Quella annunciata lunedì nove ottobre è stata la lista di convocati più difficile da scegliere da quando O’Shea è arrivato sulla panchina azzurra. E senza gli infortuni dei vari Campagnaro, Allan, Morisi e Zanni entrare nel gruppo dei 34 sarebbe stato ancora più difficile. La curiosità è molta anche per capire quale piano di gioco adotterà l’Italia e molto passerà dalla scelta a numero 12. In molte partite dello scorso anno la maglia è andata a Luke McLean, doppio play ma soprattutto seconda alternativa al piede sia in fase di alleggerimento uscendo dai 22 che nel kick per prendere territorio. Treviso e Zebre giocano invece con 12 radicalmente diverso, rispettivamente Sgarbi e Castello. Quest’ultimo è al quinto posto nella graduatoria generale delle carries (78), ma anche le altre classifiche per area di gioco riflettono il game plan votato all’attacco di coach Bradley: Giammrioli quinto per difensori battuti (16), Bellini quarto per difensori battuti (17) e ventesimo per carries, Castello ottavo per offload (8). Nella Top 25 per difensori battuti figurano complessivamente cinque ducali e nessun Leone, ma i veneti si rifanno con quattro presenze nella Top 25 dei migliori difensori (Budd, Steyn, Sgarbi e Bigi). Dopo tanti anni tra franchigie e nazionale si è aperta una stagione di dialogo e vera collaborazione. Fino a che punto si spingerà questa continuità dal punto di vista puramente tecnico?

 

 

Le scelte facili, che a volte non sono quelle giuste

ph. Sebastiano Pessina

ph. Sebastiano Pessina

A pelle molto difficilmente vedremo un’Italia che in campo internazionale gioca in stile Zebre, attaccando molto e calciando poco. Troppo rischioso poter pensare di giocare un rugby che espone costantemente ai rischi del turnover, tanto più contro tre squadre dell’Emisfero Sud due delle quali, Pumas e Fiji, sempre temibili nel gioco rotto e non strutturato.

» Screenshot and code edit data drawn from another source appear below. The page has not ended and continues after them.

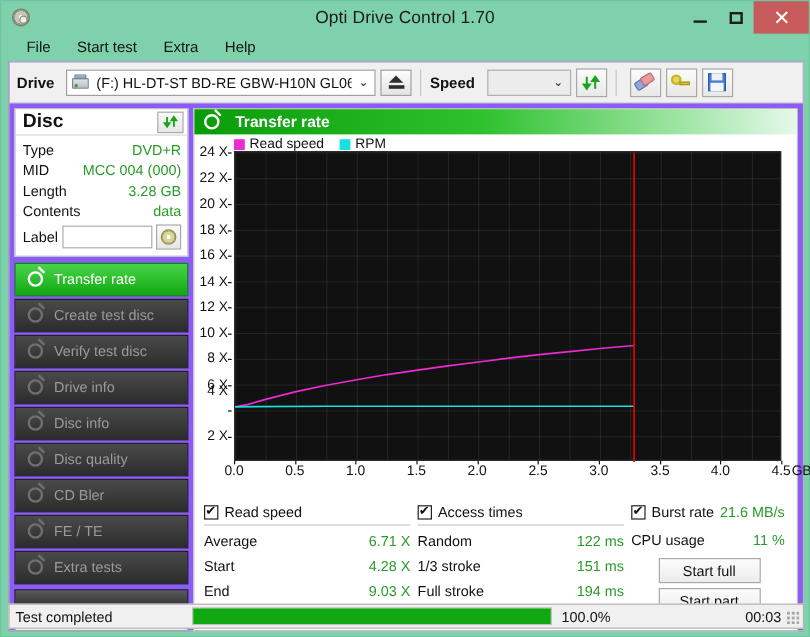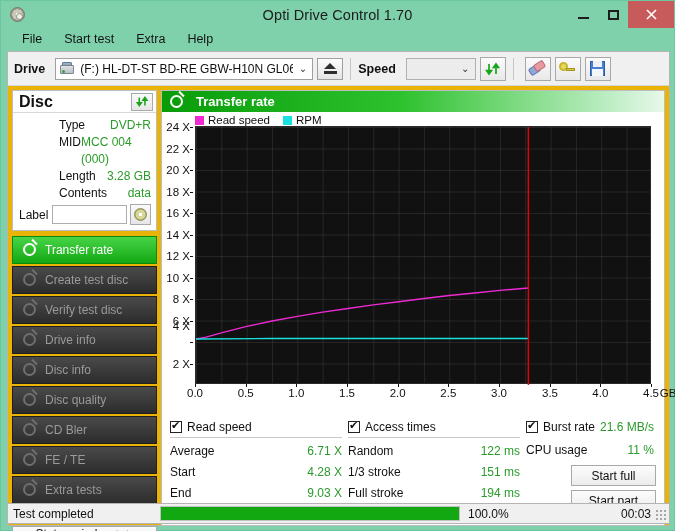"Drive" .content { background: #eab308 -> #8b5cf6 }
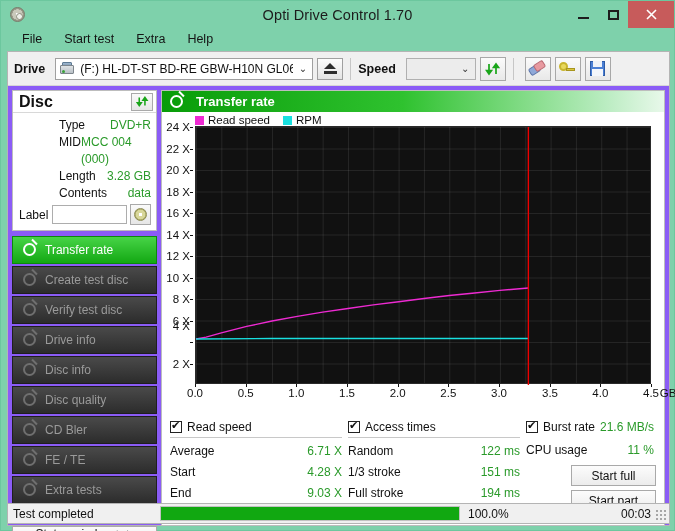"Type" .disc-row { margin-left: 40px -> none }
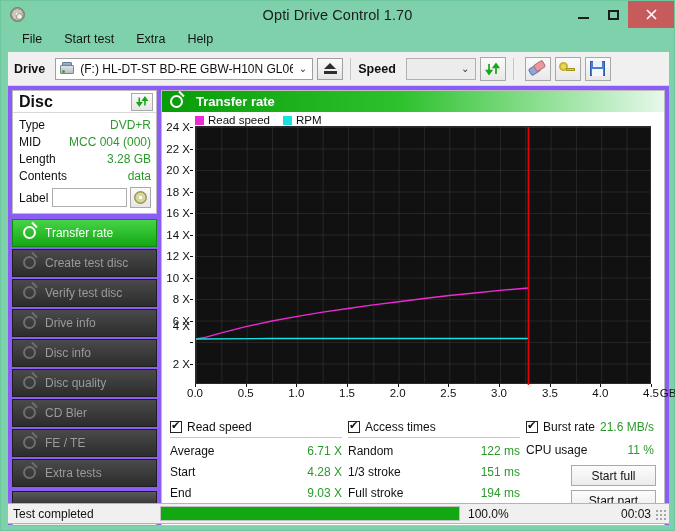"Start full" .btns { align-items: flex-end -> center }
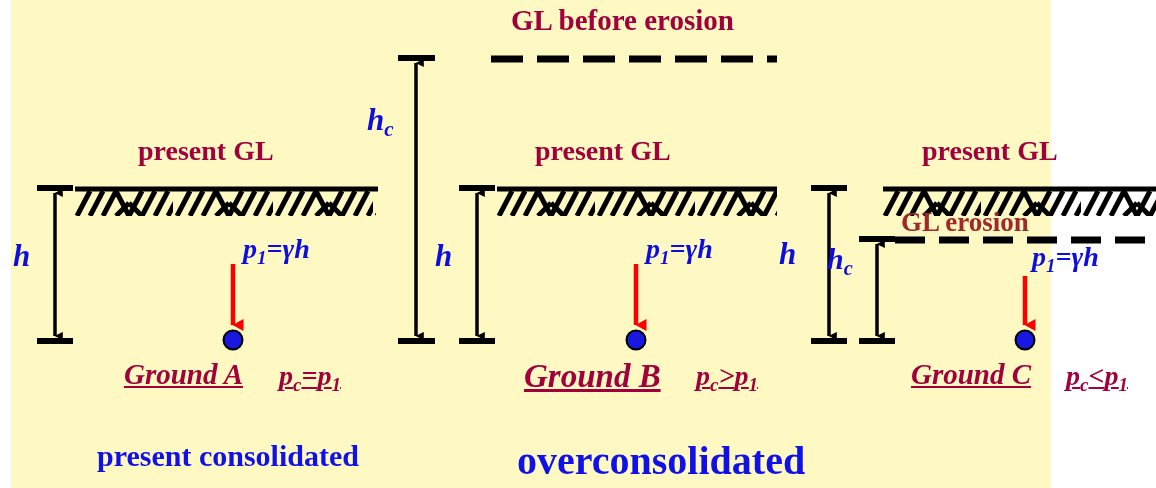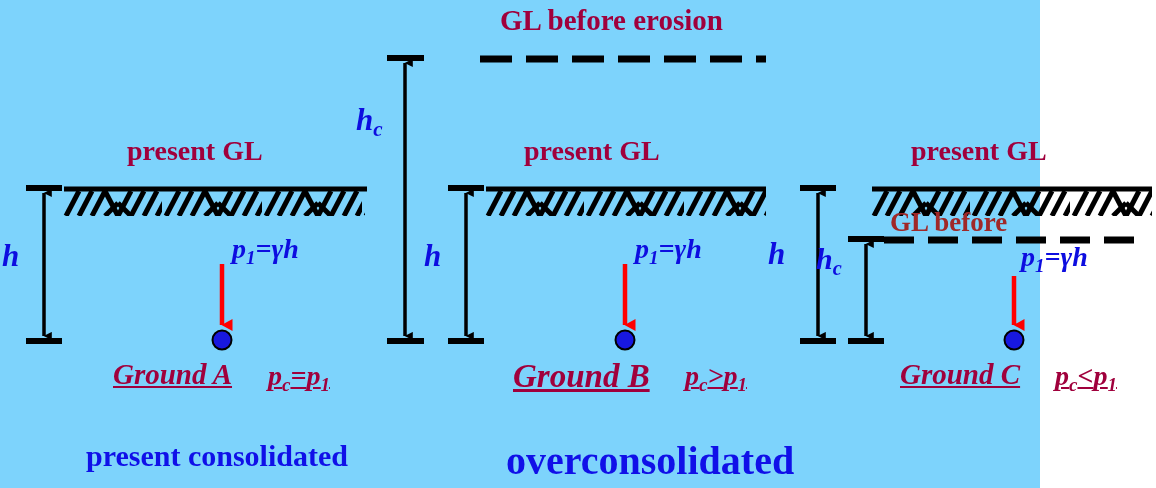"GL before erosion" #stage { background: #7dd3fc -> #fef9c3; margin-left: none -> 11px }
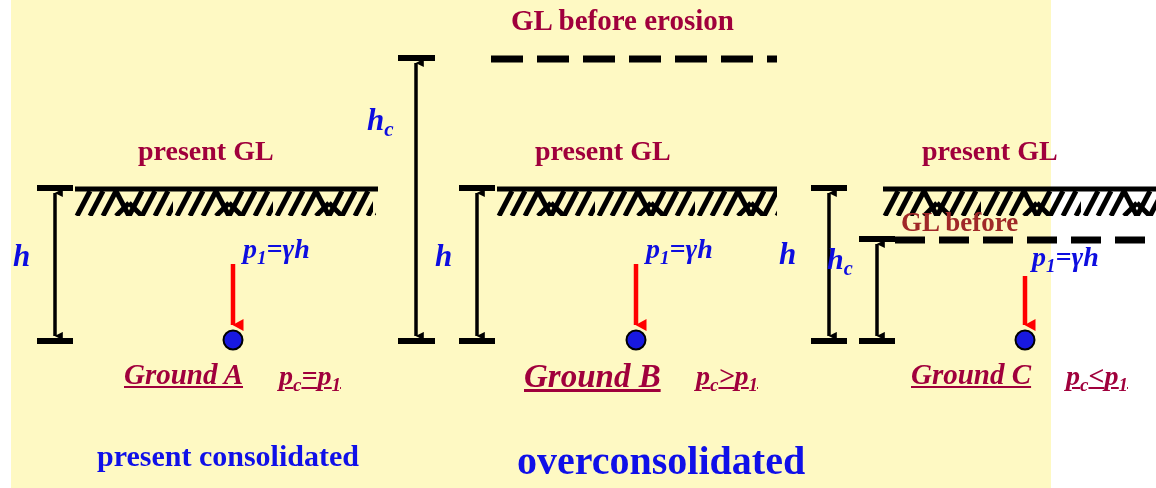"GL before" div.lbl { text: before -> erosion }
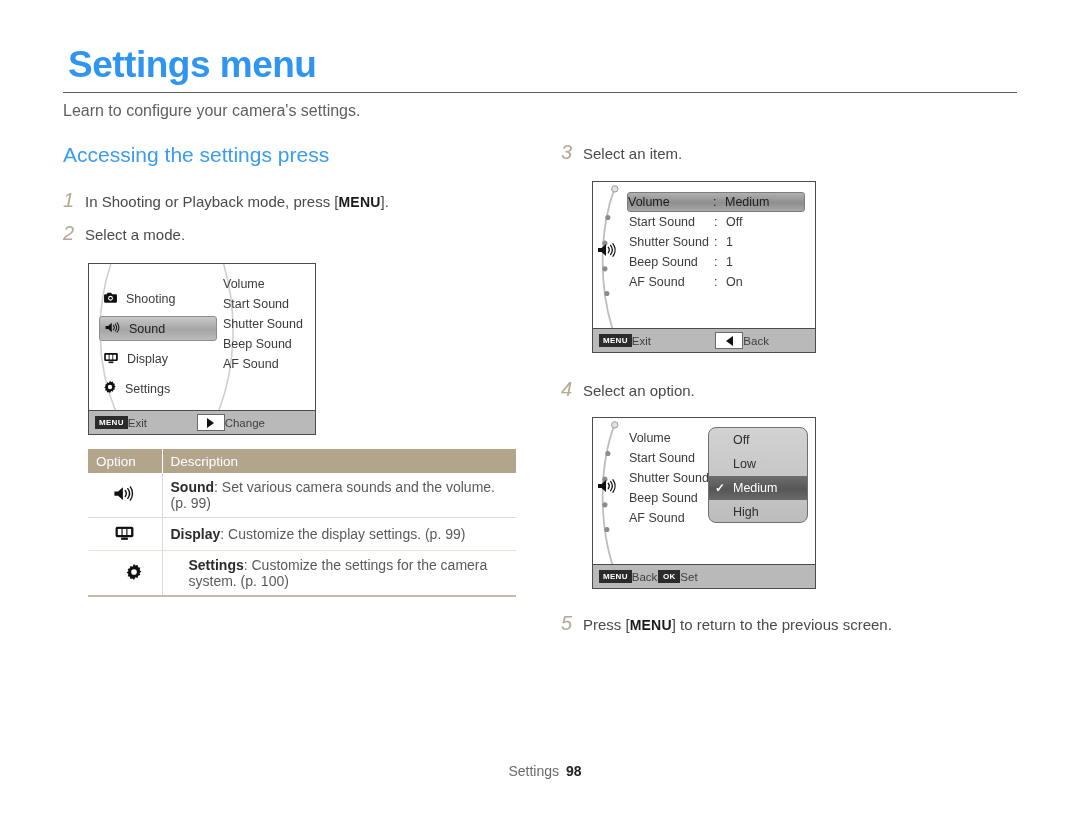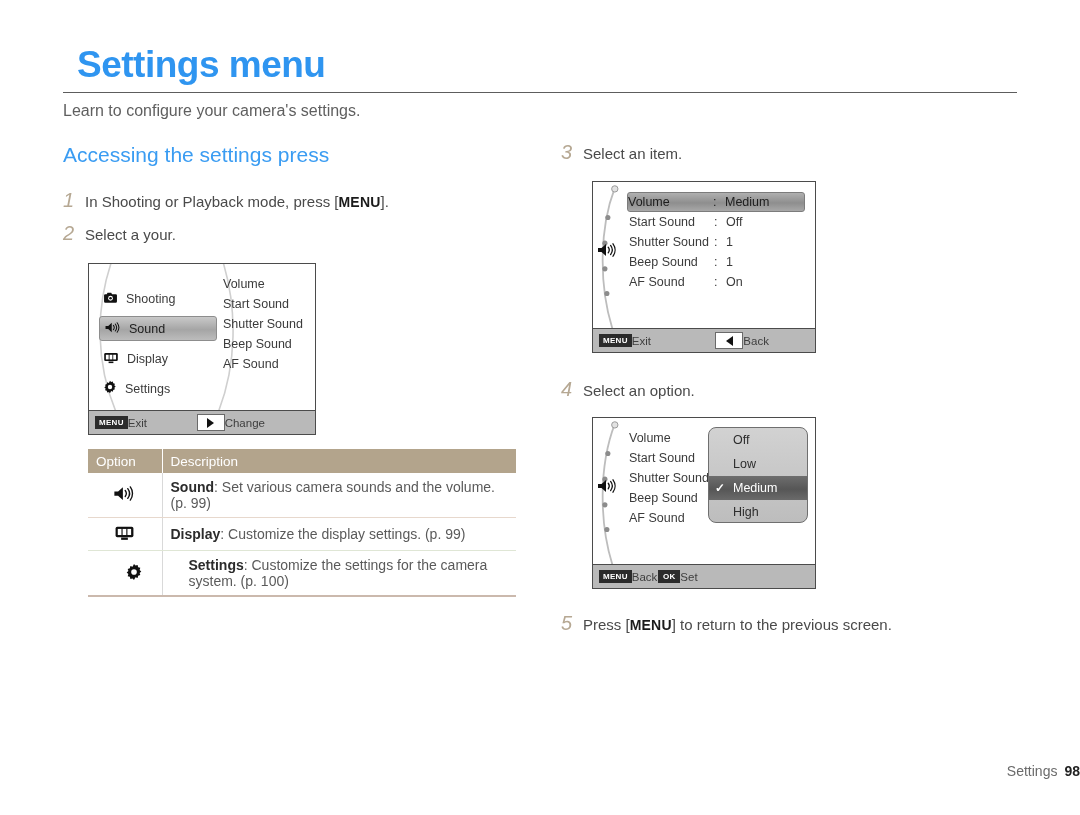"Settings menu" .page-title { left: 77px -> 68px }
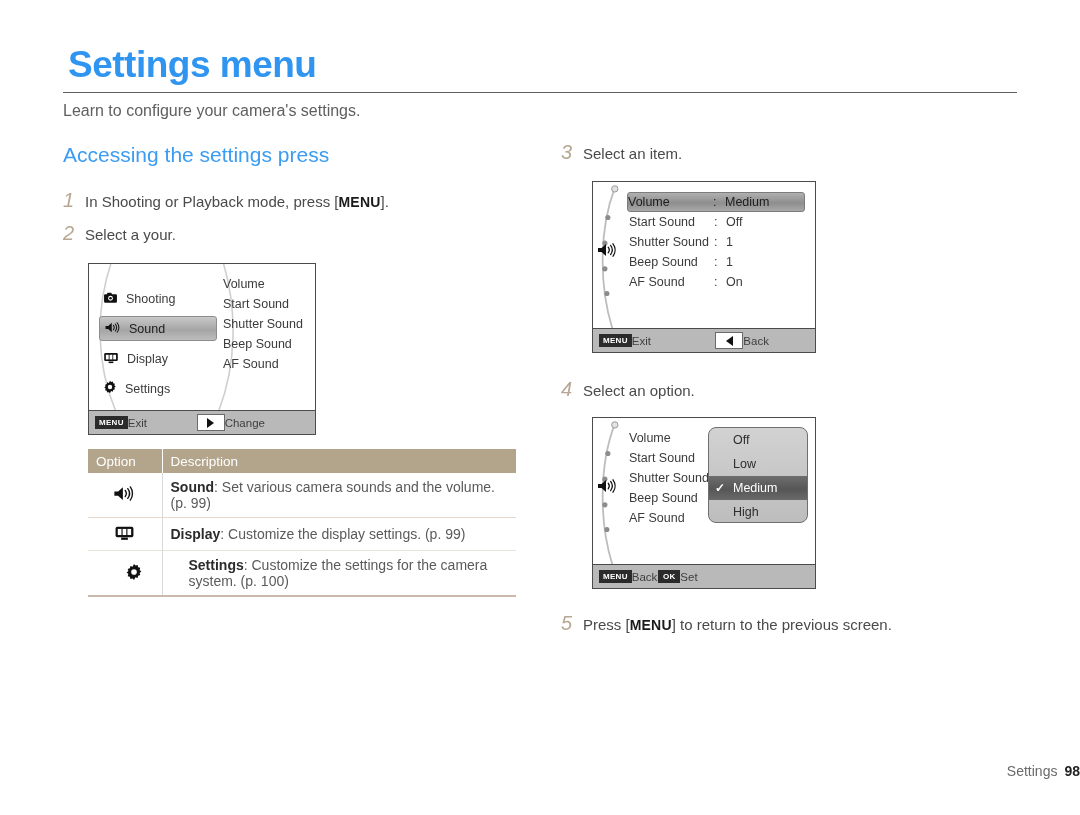"Select a your." span.txt { text: your -> mode }
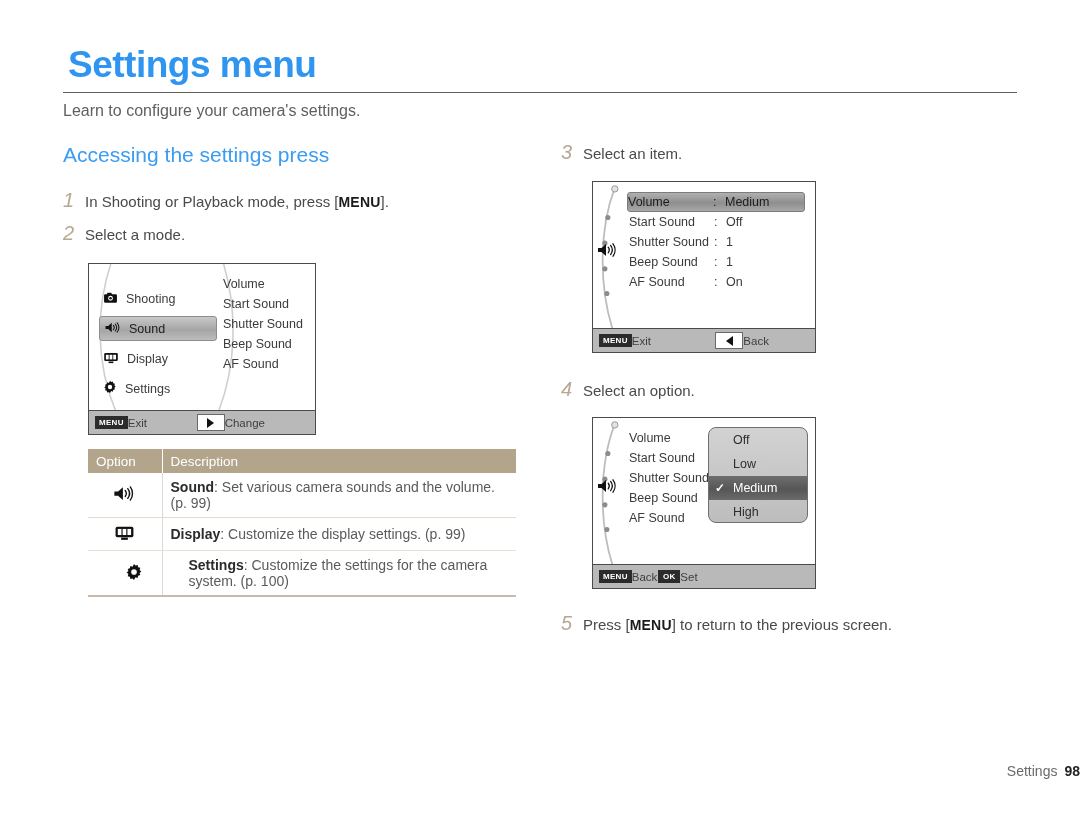"Settings 98" .footer { text-align: right -> center }
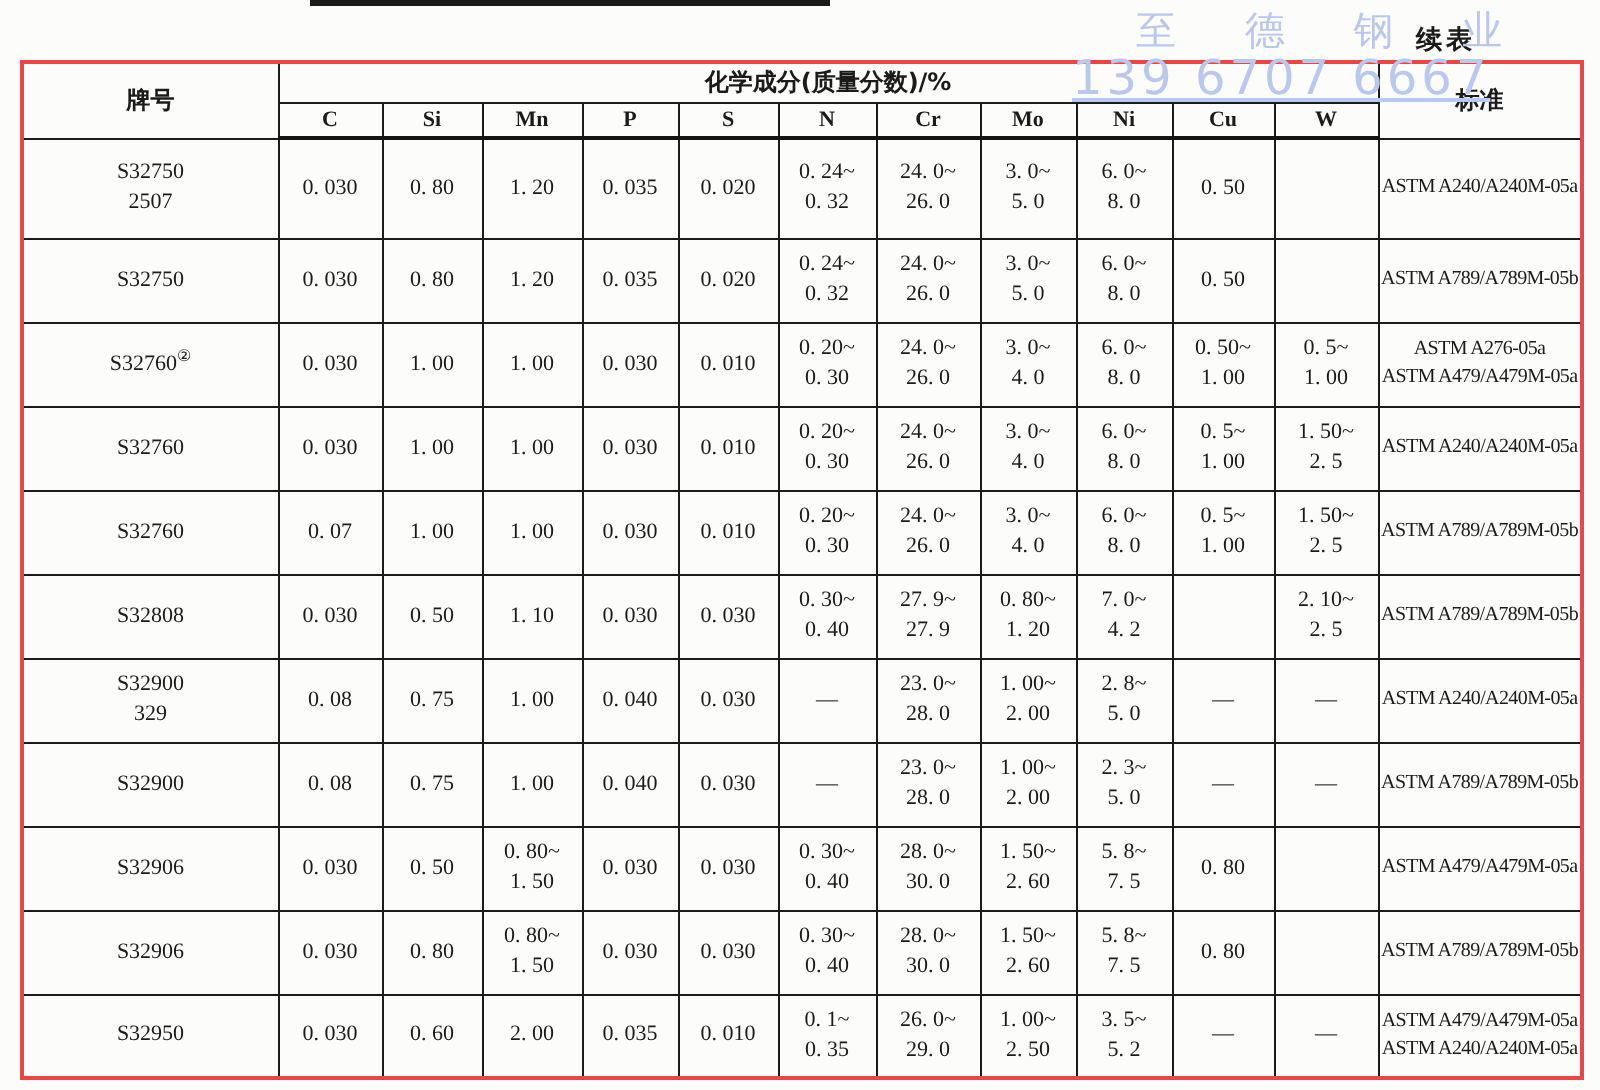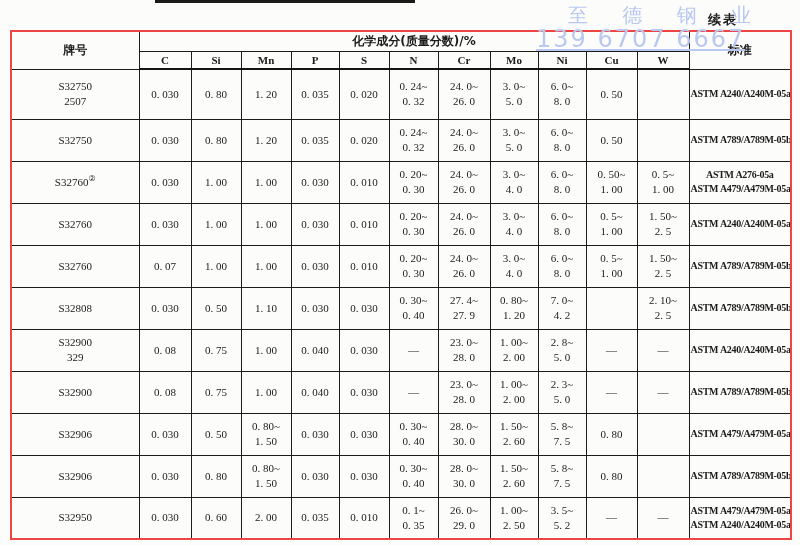"ASTM A240/A240M-05a" .comp td.std-cell .line { font-weight: bold -> none }
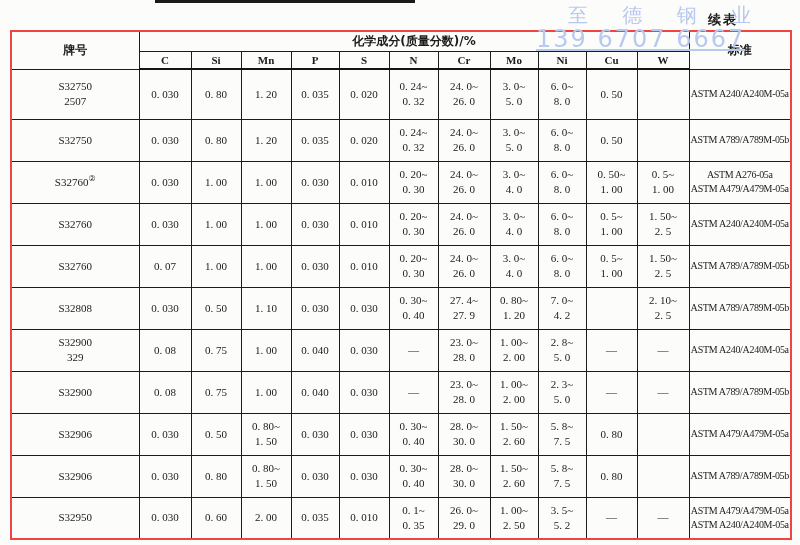"27. 4~" div.line { text: 4 -> 9 }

Improbabile o quanto meno troppo semplice la soluzione “mischia veneta e trequarti ducali più oversea titolari”: i vari Minozzi e Bellini sono pedine fondamentali non in senso assoluto, ma in relazione al tipo di gioco proposto da Michael Bradley. E lo stesso vale dall’altra parte per quanto riguarda la terza linea: meglio quella pesante, legnosa e dall’enorme quantità di lavoro sporco in stile Treviso Steyn-Minto-Barbieri-Negri, oppure quella dei giovani terribili Licata e Giammarioli che corrono e creano spazio per liberare le corse in maglia bianconera dei vari Minozzi e Bellini? La domanda non ha risposta: non ne esiste una migliore, o almeno in senso assoluto. Ne esiste una migliore in funziona al tipo di gioco che O’Shea e lo staff tecnico vogliono dalla nostra Nazionale. “A volte le scelte facili non sono quelle giuste”, disse Conor O’Shea commentando la formazione che esordì al Sei Nazioni 2017 contro il Galles, riferendosi verosimilmente alla partenza dalla panchina di un Campagnaro in splendida forma. In campo insomma non servono i giocatori forti, ma quelli giusti. Non resta che attendere le prime indicazioni e la prima formazione anti-Fiji. Accettando anche esclusioni a primo occhio difficili da spiegare.